◆ Assignment: Using the entries that follow, collect the lines where the word "table" appears.

══ Records ══

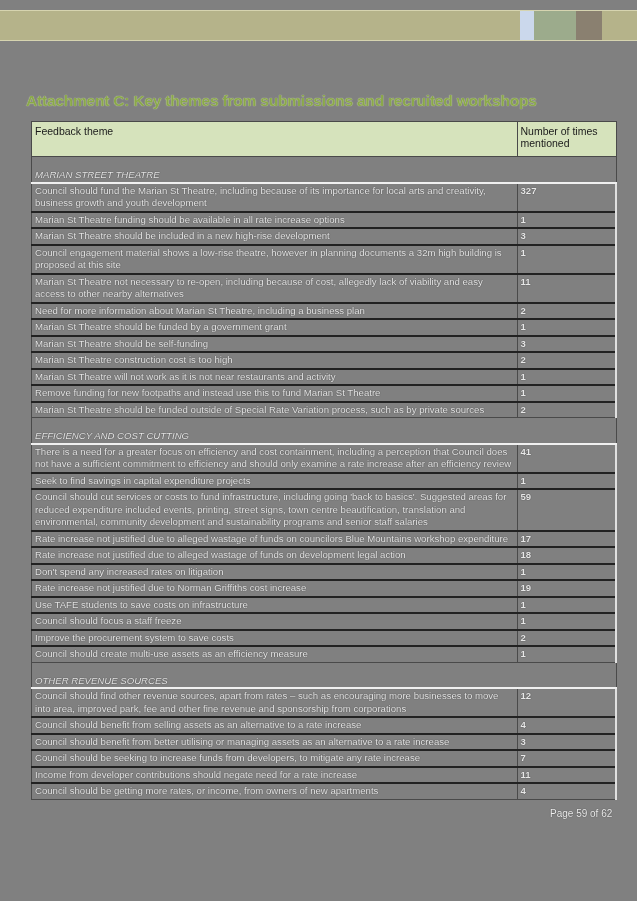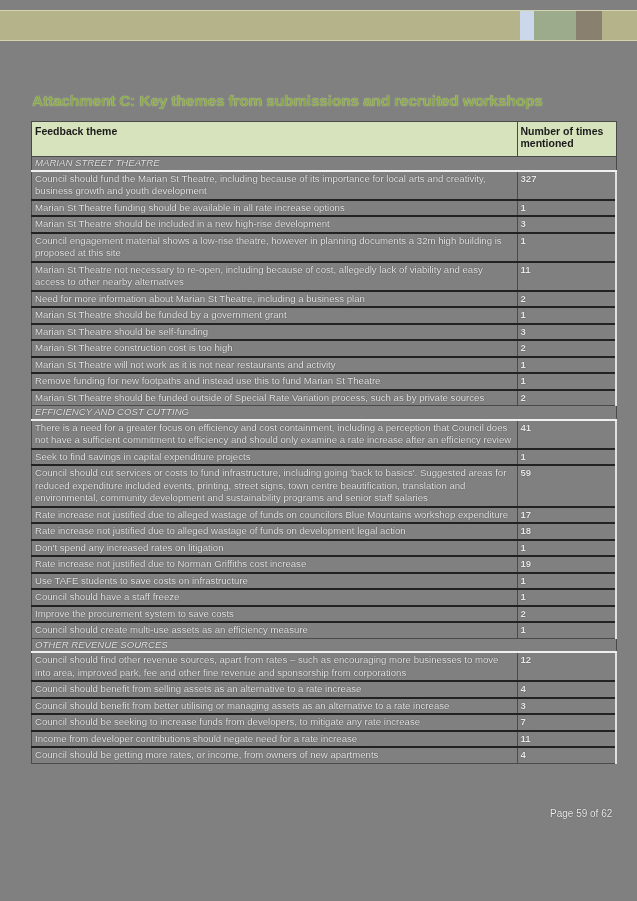--- a/index.html
+++ b/index.html
@@ -7,40 +7,40 @@
       width: 637px; height: 901px; background: #808080; position: relative; overflow: hidden;
       font-family: "Liberation Sans", sans-serif;
     }
     .top-band {
       position: absolute; left: 0; top: 10px; width: 637px; height: 31px;
       background: #b5b38a; border-top: 1px solid #d6d4b0; border-bottom: 1px solid #d6d4b0;
       box-sizing: border-box;
     }
     .band-swatch { position: absolute; top: 0; height: 100%; }
     .title {
-      position: absolute; left: 32px; top: 92px; font-size: 15.5px; font-weight: bold;
+      position: absolute; left: 26px; top: 92px; font-size: 15.5px; font-weight: bold;
       color: #8aa84a; letter-spacing: -0.2px;
       text-shadow: 0 0 1px #e8f0d0;
     }
     table.themes {
       position: absolute; left: 31px; top: 121px; width: 586px;
       border-collapse: collapse; font-size: 9.6px; color: #e8e8e8;
       text-shadow: 0 0 1px #222;
     }
     table.themes td, table.themes th {
       border: 1px solid #4a4a4a; padding: 1px 3px 1px 3px; vertical-align: top;
       line-height: 12.5px; text-align: left;
     }
     table.themes th {
-      background: #d6e3bc; color: #1a1a1a; font-weight: bold; font-size: 10.5px;
+      background: #d6e3bc; color: #1a1a1a; font-weight: normal; font-size: 10.5px;
       text-shadow: none; height: 30px; padding-top: 3px; line-height: 12px;
     }
     th.col-count { width: 92px; }
     tr.section td {
-      font-style: italic; border-bottom: 2px solid #f0f0f0; padding-top: 0; padding-bottom: 0;
+      font-style: italic; border-bottom: 2px solid #f0f0f0; padding-top: 12px; padding-bottom: 0;
     }
     tr.row td { border-top: 2px solid #222; }
     tr.row td.count { border-right: 2px solid #e0e0e0; font-weight: bold; }
     .page-num {
       position: absolute; left: 550px; top: 808px; font-size: 10px; color: #f0f0f0;
       text-shadow: 0 0 1px #222;
     }
   </style>
 </head>
 <body>
@@ -141,21 +141,21 @@
       </tr>
       <tr class="row">
         <td>Rate increase not justified due to Norman Griffiths cost increase</td>
         <td class="count">19</td>
       </tr>
       <tr class="row">
         <td>Use TAFE students to save costs on infrastructure</td>
         <td class="count">1</td>
       </tr>
       <tr class="row">
-        <td>Council should have a staff freeze</td>
+        <td>Council should focus a staff freeze</td>
         <td class="count">1</td>
       </tr>
       <tr class="row">
         <td>Improve the procurement system to save costs</td>
         <td class="count">2</td>
       </tr>
       <tr class="row">
         <td>Council should create multi-use assets as an efficiency measure</td>
         <td class="count">1</td>
       </tr>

═══

◆ Task response:
     table.themes {
     table.themes td, table.themes th {
     table.themes th {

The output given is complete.